ABOUT THIS EXERCISE: The required answer is the data below, restated word for word with images omitted.
Top of RECORD SET
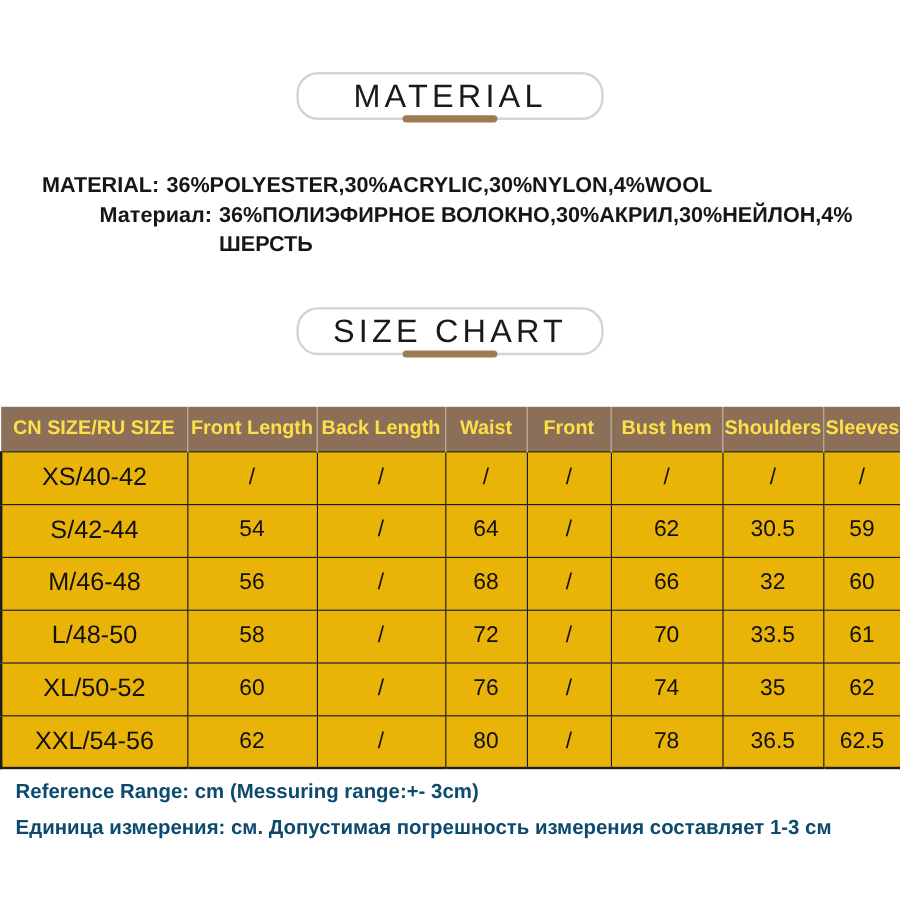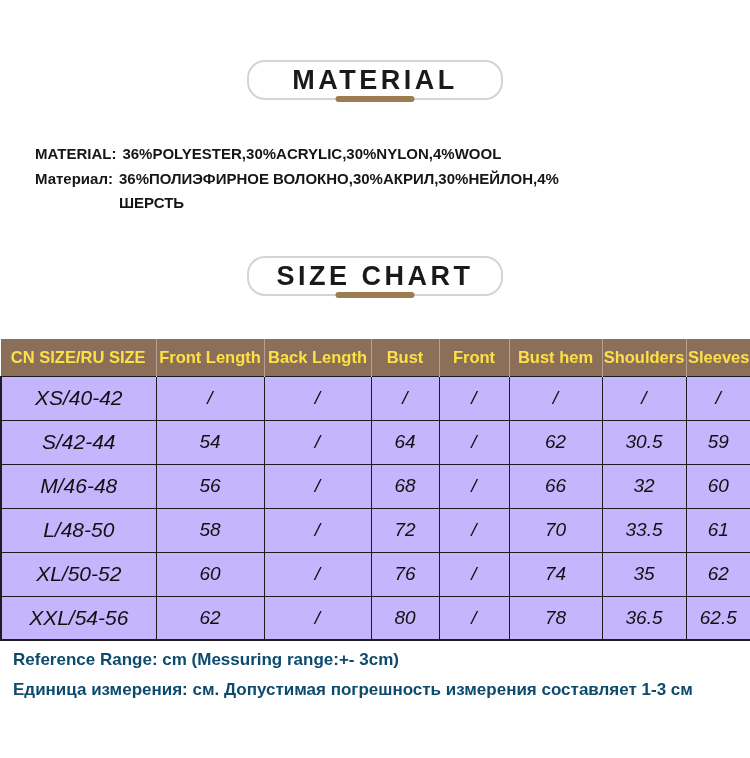"MATERIAL" .heading-box .heading-title { font-weight: 700 -> 400 }
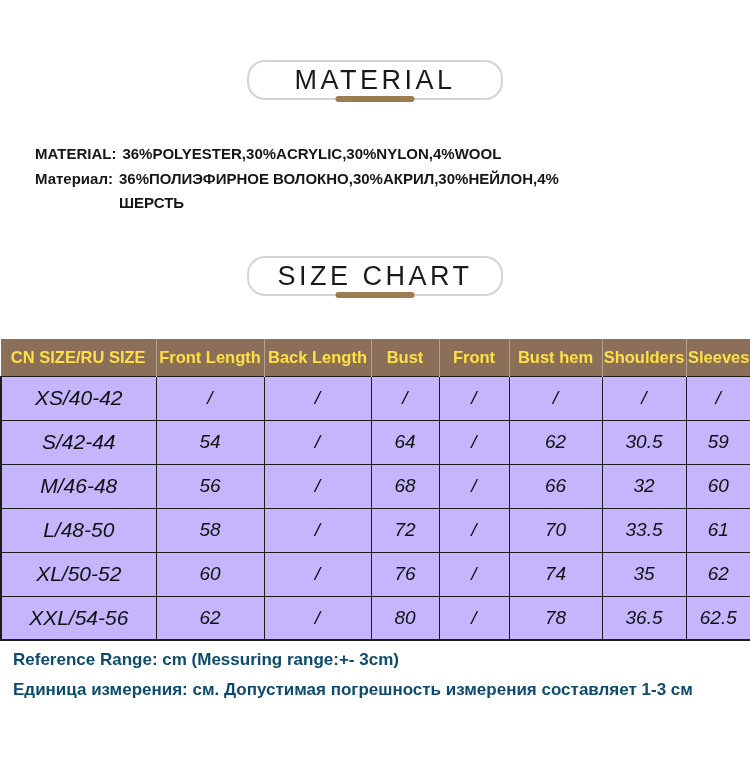"MATERIAL:" .material-block { font-size: 15px -> 18px }
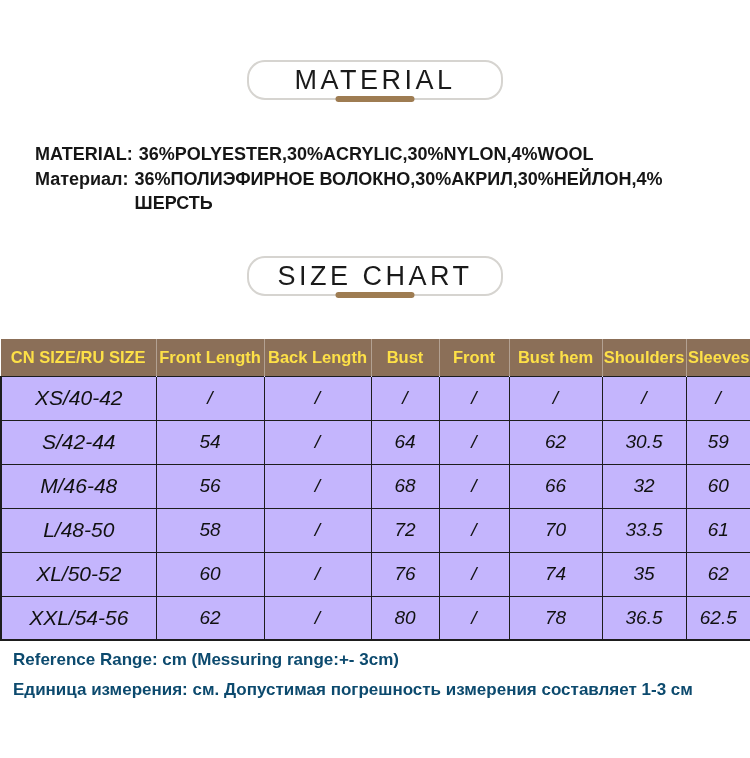"Материал:" .mat-line + .mat-line { margin-left: none -> 48px }
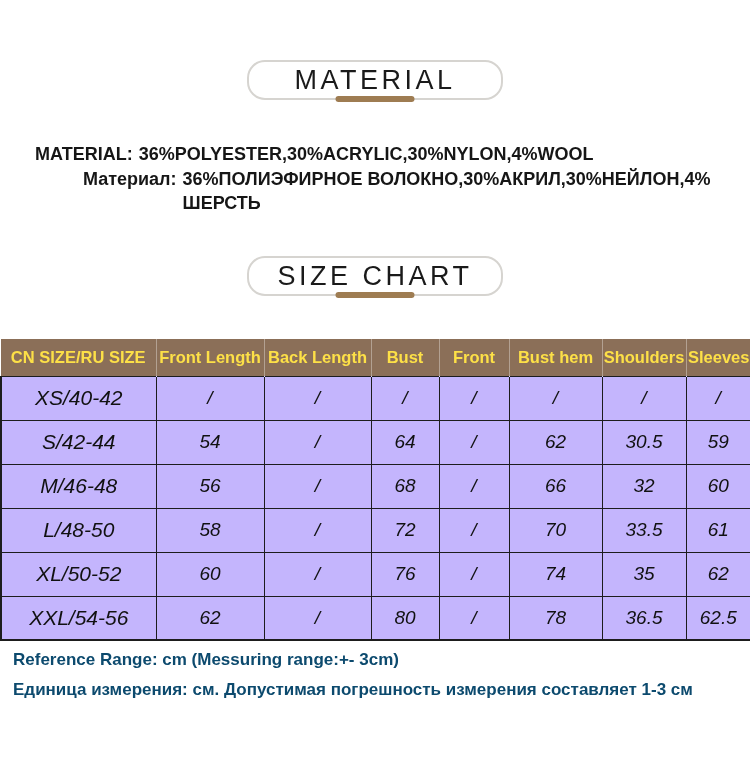"Bust" th { text: Bust -> Waist }
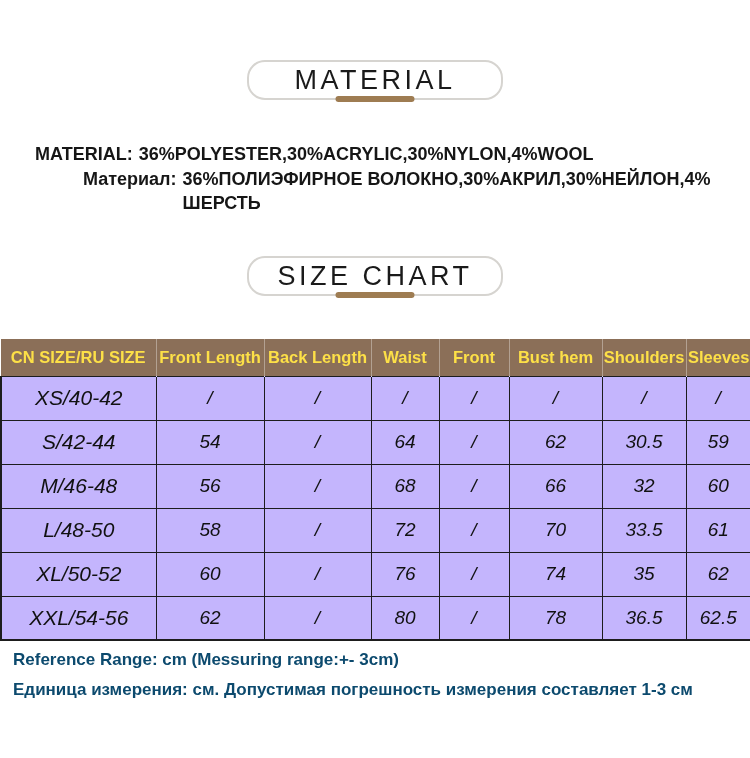"XS/40-42" tbody td { background: #c4b5fd -> #eab308; font-style: italic -> none }
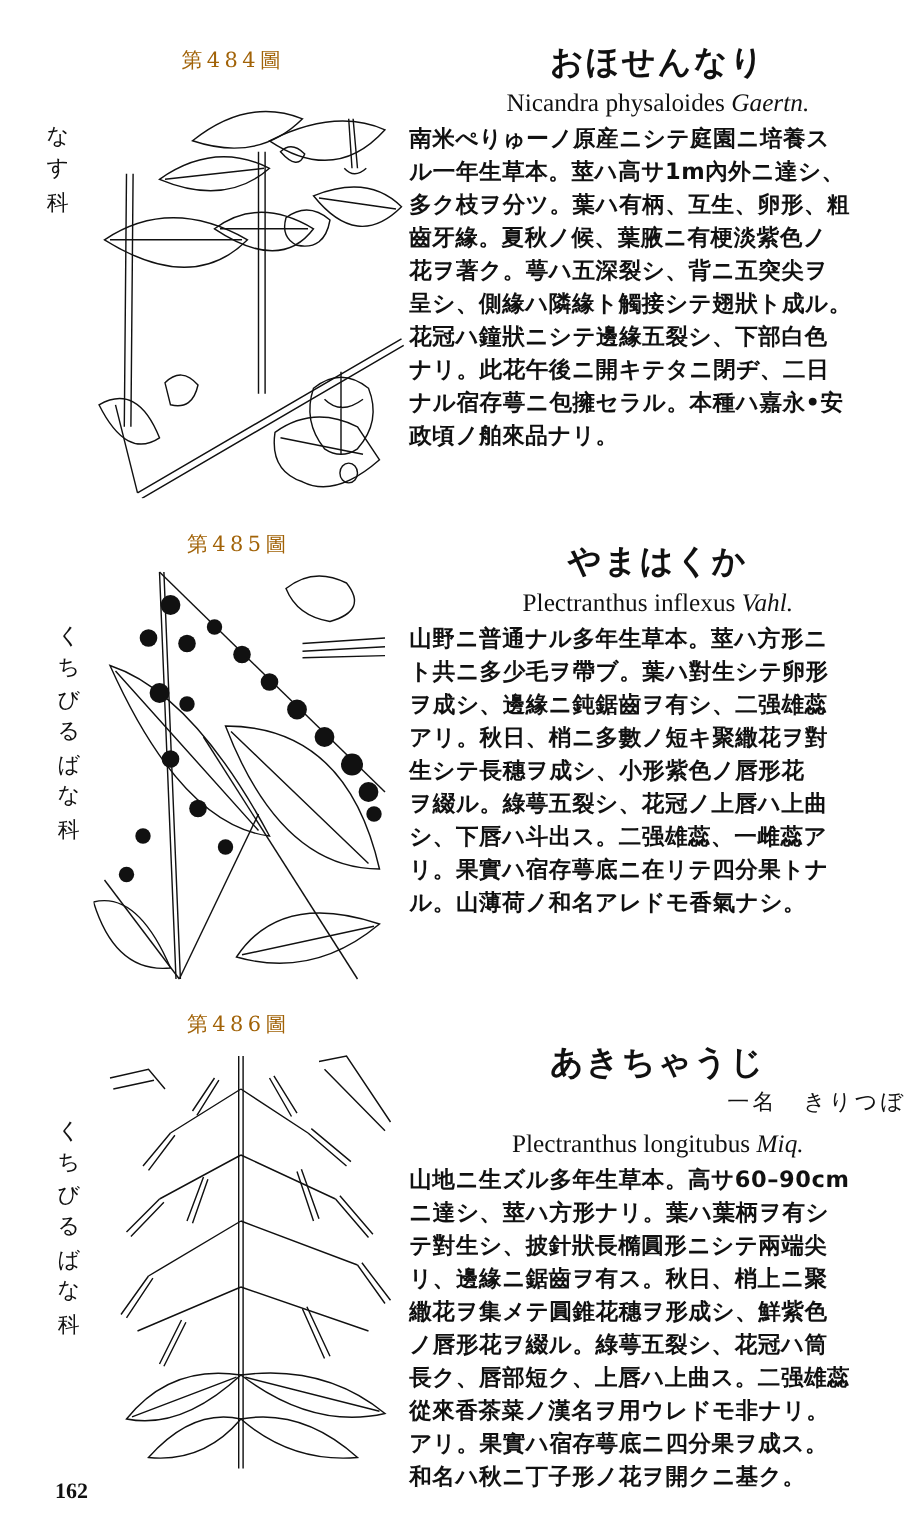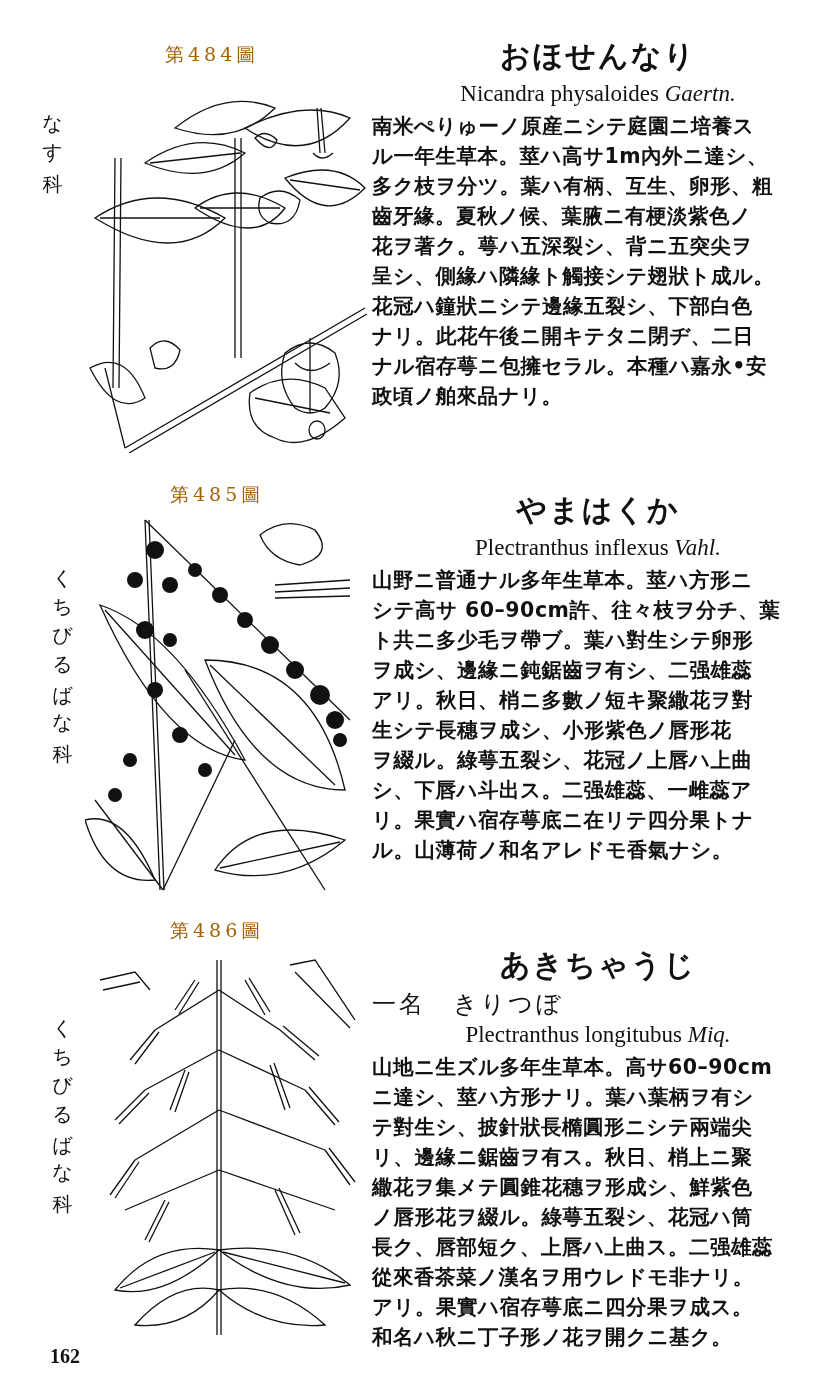"シテ高サ 60–90cm許、往々枝ヲ分チ、葉" div { html: <div>シテ高サ 60–90cm許、往々枝ヲ分チ、葉</div> -> none }
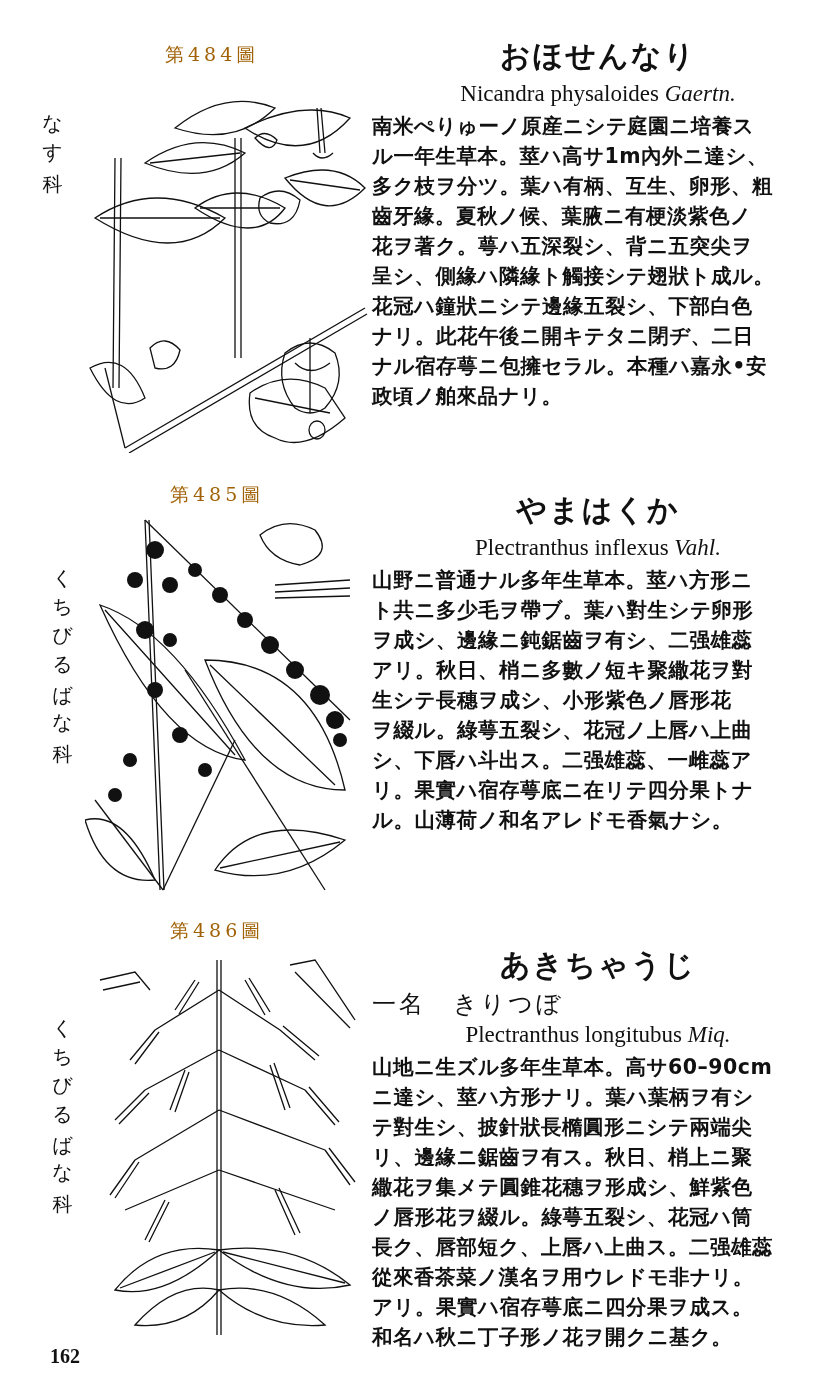"一名 きりつぼ" .alt-name { font-size: 24px -> 20px; margin: -2px 0 2px -> -2px 0 12px; text-align: left -> right }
Bottom of RECORD SET
THE COMPLETED TASK:
"MATERIAL" .heading-box .heading-title { font-weight: 700 -> 400 }
"MATERIAL:" .material-block { font-size: 15px -> 18px }
"Материал:" .mat-line + .mat-line { margin-left: none -> 48px }
"Bust" th { text: Bust -> Waist }
"XS/40-42" tbody td { background: #c4b5fd -> #eab308; font-style: italic -> none }
"シテ高サ 60–90cm許、往々枝ヲ分チ、葉" div { html: <div>シテ高サ 60–90cm許、往々枝ヲ分チ、葉</div> -> none }
"一名 きりつぼ" .alt-name { font-size: 24px -> 20px; margin: -2px 0 2px -> -2px 0 12px; text-align: left -> right }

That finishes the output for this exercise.